[Before-and-after change data]
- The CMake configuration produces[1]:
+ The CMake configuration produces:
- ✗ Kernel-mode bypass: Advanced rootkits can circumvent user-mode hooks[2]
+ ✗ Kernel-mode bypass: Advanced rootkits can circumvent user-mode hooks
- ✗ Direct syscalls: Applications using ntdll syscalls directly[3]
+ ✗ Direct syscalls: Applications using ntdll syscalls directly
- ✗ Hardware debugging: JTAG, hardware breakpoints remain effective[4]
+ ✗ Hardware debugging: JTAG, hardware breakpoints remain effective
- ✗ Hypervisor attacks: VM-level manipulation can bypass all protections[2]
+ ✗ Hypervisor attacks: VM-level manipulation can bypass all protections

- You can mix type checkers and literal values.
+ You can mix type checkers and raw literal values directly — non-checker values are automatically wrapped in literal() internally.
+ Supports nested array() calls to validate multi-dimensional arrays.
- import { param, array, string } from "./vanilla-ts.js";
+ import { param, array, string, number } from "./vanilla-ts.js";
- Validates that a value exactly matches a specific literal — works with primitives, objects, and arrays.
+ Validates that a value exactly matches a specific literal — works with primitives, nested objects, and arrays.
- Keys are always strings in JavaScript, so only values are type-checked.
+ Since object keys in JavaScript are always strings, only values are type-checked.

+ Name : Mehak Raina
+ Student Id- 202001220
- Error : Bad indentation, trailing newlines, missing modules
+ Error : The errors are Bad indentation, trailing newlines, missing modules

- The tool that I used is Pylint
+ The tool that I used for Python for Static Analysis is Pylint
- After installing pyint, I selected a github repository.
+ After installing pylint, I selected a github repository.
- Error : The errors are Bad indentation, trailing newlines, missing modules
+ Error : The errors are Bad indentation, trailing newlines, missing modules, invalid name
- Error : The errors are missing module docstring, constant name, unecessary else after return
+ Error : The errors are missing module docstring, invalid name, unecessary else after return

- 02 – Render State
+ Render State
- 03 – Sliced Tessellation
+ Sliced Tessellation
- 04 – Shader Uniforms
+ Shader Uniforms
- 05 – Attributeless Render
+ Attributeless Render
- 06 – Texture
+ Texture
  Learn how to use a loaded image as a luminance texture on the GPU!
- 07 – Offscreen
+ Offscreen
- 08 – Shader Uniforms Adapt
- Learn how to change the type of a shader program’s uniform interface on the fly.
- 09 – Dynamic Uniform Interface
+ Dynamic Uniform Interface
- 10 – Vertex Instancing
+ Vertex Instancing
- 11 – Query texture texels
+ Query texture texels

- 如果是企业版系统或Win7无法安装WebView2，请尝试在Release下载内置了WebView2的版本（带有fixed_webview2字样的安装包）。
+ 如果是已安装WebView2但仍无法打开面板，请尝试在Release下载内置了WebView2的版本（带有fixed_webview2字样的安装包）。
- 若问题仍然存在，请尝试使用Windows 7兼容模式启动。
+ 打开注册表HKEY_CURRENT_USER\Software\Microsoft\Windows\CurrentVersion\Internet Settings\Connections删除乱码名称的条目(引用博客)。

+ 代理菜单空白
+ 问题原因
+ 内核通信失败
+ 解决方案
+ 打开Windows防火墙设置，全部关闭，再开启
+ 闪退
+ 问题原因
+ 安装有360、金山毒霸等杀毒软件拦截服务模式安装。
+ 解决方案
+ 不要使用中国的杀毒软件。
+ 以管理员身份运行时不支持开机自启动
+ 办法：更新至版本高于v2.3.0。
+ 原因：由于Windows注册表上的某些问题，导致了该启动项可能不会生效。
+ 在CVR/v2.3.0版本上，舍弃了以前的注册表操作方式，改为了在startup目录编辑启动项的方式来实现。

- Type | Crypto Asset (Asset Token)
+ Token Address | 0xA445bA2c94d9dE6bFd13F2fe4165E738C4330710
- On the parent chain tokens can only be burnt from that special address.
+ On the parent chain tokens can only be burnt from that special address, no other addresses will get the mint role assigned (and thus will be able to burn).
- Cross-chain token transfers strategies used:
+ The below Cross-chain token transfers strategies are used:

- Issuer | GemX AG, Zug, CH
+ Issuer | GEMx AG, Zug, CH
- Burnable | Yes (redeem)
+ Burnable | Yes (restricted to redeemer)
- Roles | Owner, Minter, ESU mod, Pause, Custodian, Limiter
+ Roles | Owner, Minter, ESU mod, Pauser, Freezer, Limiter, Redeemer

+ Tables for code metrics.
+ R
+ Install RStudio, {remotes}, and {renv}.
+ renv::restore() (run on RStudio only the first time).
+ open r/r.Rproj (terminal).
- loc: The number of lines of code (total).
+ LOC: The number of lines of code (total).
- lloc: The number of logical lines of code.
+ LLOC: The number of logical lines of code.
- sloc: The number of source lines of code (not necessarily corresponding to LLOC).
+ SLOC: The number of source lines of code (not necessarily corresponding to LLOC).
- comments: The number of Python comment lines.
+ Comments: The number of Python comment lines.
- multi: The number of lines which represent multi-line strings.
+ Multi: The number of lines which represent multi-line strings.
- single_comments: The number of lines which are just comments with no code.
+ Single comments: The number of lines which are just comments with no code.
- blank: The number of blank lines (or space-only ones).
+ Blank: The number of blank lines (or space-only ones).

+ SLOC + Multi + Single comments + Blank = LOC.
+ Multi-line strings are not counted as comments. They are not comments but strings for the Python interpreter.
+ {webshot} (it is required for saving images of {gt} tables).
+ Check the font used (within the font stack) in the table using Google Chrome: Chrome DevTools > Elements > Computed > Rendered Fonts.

* **EXERCISE DIRECTIONS**
An exact reproduction of all the entries above is the expected answer.

* **RESPONSE AREA**
- The CMake configuration produces[1]:
+ The CMake configuration produces:
- ✗ Kernel-mode bypass: Advanced rootkits can circumvent user-mode hooks[2]
+ ✗ Kernel-mode bypass: Advanced rootkits can circumvent user-mode hooks
- ✗ Direct syscalls: Applications using ntdll syscalls directly[3]
+ ✗ Direct syscalls: Applications using ntdll syscalls directly
- ✗ Hardware debugging: JTAG, hardware breakpoints remain effective[4]
+ ✗ Hardware debugging: JTAG, hardware breakpoints remain effective
- ✗ Hypervisor attacks: VM-level manipulation can bypass all protections[2]
+ ✗ Hypervisor attacks: VM-level manipulation can bypass all protections

- You can mix type checkers and literal values.
+ You can mix type checkers and raw literal values directly — non-checker values are automatically wrapped in literal() internally.
+ Supports nested array() calls to validate multi-dimensional arrays.
- import { param, array, string } from "./vanilla-ts.js";
+ import { param, array, string, number } from "./vanilla-ts.js";
- Validates that a value exactly matches a specific literal — works with primitives, objects, and arrays.
+ Validates that a value exactly matches a specific literal — works with primitives, nested objects, and arrays.
- Keys are always strings in JavaScript, so only values are type-checked.
+ Since object keys in JavaScript are always strings, only values are type-checked.

+ Name : Mehak Raina
+ Student Id- 202001220
- Error : Bad indentation, trailing newlines, missing modules
+ Error : The errors are Bad indentation, trailing newlines, missing modules

- The tool that I used is Pylint
+ The tool that I used for Python for Static Analysis is Pylint
- After installing pyint, I selected a github repository.
+ After installing pylint, I selected a github repository.
- Error : The errors are Bad indentation, trailing newlines, missing modules
+ Error : The errors are Bad indentation, trailing newlines, missing modules, invalid name
- Error : The errors are missing module docstring, constant name, unecessary else after return
+ Error : The errors are missing module docstring, invalid name, unecessary else after return

- 02 – Render State
+ Render State
- 03 – Sliced Tessellation
+ Sliced Tessellation
- 04 – Shader Uniforms
+ Shader Uniforms
- 05 – Attributeless Render
+ Attributeless Render
- 06 – Texture
+ Texture
  Learn how to use a loaded image as a luminance texture on the GPU!
- 07 – Offscreen
+ Offscreen
- 08 – Shader Uniforms Adapt
- Learn how to change the type of a shader program’s uniform interface on the fly.
- 09 – Dynamic Uniform Interface
+ Dynamic Uniform Interface
- 10 – Vertex Instancing
+ Vertex Instancing
- 11 – Query texture texels
+ Query texture texels

- 如果是企业版系统或Win7无法安装WebView2，请尝试在Release下载内置了WebView2的版本（带有fixed_webview2字样的安装包）。
+ 如果是已安装WebView2但仍无法打开面板，请尝试在Release下载内置了WebView2的版本（带有fixed_webview2字样的安装包）。
- 若问题仍然存在，请尝试使用Windows 7兼容模式启动。
+ 打开注册表HKEY_CURRENT_USER\Software\Microsoft\Windows\CurrentVersion\Internet Settings\Connections删除乱码名称的条目(引用博客)。

+ 代理菜单空白
+ 问题原因
+ 内核通信失败
+ 解决方案
+ 打开Windows防火墙设置，全部关闭，再开启
+ 闪退
+ 问题原因
+ 安装有360、金山毒霸等杀毒软件拦截服务模式安装。
+ 解决方案
+ 不要使用中国的杀毒软件。
+ 以管理员身份运行时不支持开机自启动
+ 办法：更新至版本高于v2.3.0。
+ 原因：由于Windows注册表上的某些问题，导致了该启动项可能不会生效。
+ 在CVR/v2.3.0版本上，舍弃了以前的注册表操作方式，改为了在startup目录编辑启动项的方式来实现。

- Type | Crypto Asset (Asset Token)
+ Token Address | 0xA445bA2c94d9dE6bFd13F2fe4165E738C4330710
- On the parent chain tokens can only be burnt from that special address.
+ On the parent chain tokens can only be burnt from that special address, no other addresses will get the mint role assigned (and thus will be able to burn).
- Cross-chain token transfers strategies used:
+ The below Cross-chain token transfers strategies are used:

- Issuer | GemX AG, Zug, CH
+ Issuer | GEMx AG, Zug, CH
- Burnable | Yes (redeem)
+ Burnable | Yes (restricted to redeemer)
- Roles | Owner, Minter, ESU mod, Pause, Custodian, Limiter
+ Roles | Owner, Minter, ESU mod, Pauser, Freezer, Limiter, Redeemer

+ Tables for code metrics.
+ R
+ Install RStudio, {remotes}, and {renv}.
+ renv::restore() (run on RStudio only the first time).
+ open r/r.Rproj (terminal).
- loc: The number of lines of code (total).
+ LOC: The number of lines of code (total).
- lloc: The number of logical lines of code.
+ LLOC: The number of logical lines of code.
- sloc: The number of source lines of code (not necessarily corresponding to LLOC).
+ SLOC: The number of source lines of code (not necessarily corresponding to LLOC).
- comments: The number of Python comment lines.
+ Comments: The number of Python comment lines.
- multi: The number of lines which represent multi-line strings.
+ Multi: The number of lines which represent multi-line strings.
- single_comments: The number of lines which are just comments with no code.
+ Single comments: The number of lines which are just comments with no code.
- blank: The number of blank lines (or space-only ones).
+ Blank: The number of blank lines (or space-only ones).

+ SLOC + Multi + Single comments + Blank = LOC.
+ Multi-line strings are not counted as comments. They are not comments but strings for the Python interpreter.
+ {webshot} (it is required for saving images of {gt} tables).
+ Check the font used (within the font stack) in the table using Google Chrome: Chrome DevTools > Elements > Computed > Rendered Fonts.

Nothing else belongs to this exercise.